The Socialist leader celebrates the progress of the country’s immunization drive, which has fully vaccinated more than 26.4 million people

Spanish PM Pedro Sánchez at a news conference to review the executive's performance on Thursday.
Spanish PM Pedro Sánchez at a news conference to review the executive's performance on Thursday.Emilio Naranjo (EFE)

Spanish Prime Minister Pedro Sánchez celebrated the progress of the Covid-19 vaccination drive at a news conference on Thursday to review the government’s performance. Sánchez’s optimistic speech was devoid of self-criticism about the situation in Spain despite the health and economic challenges of the last six months.
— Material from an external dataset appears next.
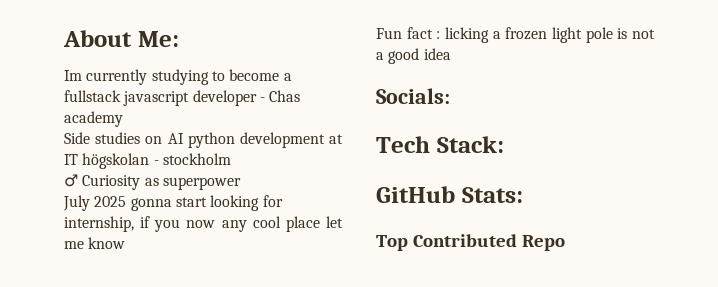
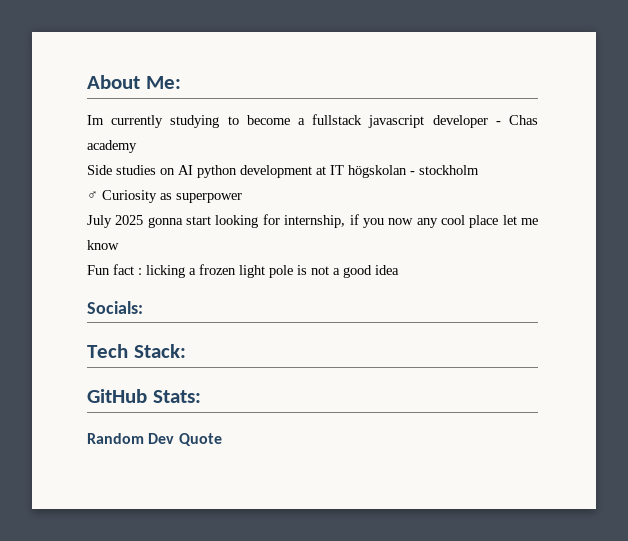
- Top Contributed Repo
+ Random Dev Quote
“Spain is the nation that has fully vaccinated the largest share of the population out of the 50 largest countries in the world, outstripping the United Kingdom, the United States, France and Germany. For this reason, we could say that we have a gold medal in vaccination,” said the Socialist (PSOE) leader, who heads a coalition government with junior partner Unidas Podemos.

According to the latest figures, 55.7% of the population in Spain is completely vaccinated, equalling 26.4 million people. A total of 31.3 million have at least one dose of a Covid-19 vaccine, or 66% of the population.

“We are on the brink of overcoming a cycle in our history that has marked our lives forever, " he continued. “The pandemic has seriously hurt the way of life of almost everyone. We will not forget what has happened nor how we overcame it. Now, an opportunity is opening up to reap the fruits of our efforts and to open up a stage of recovery at all levels.”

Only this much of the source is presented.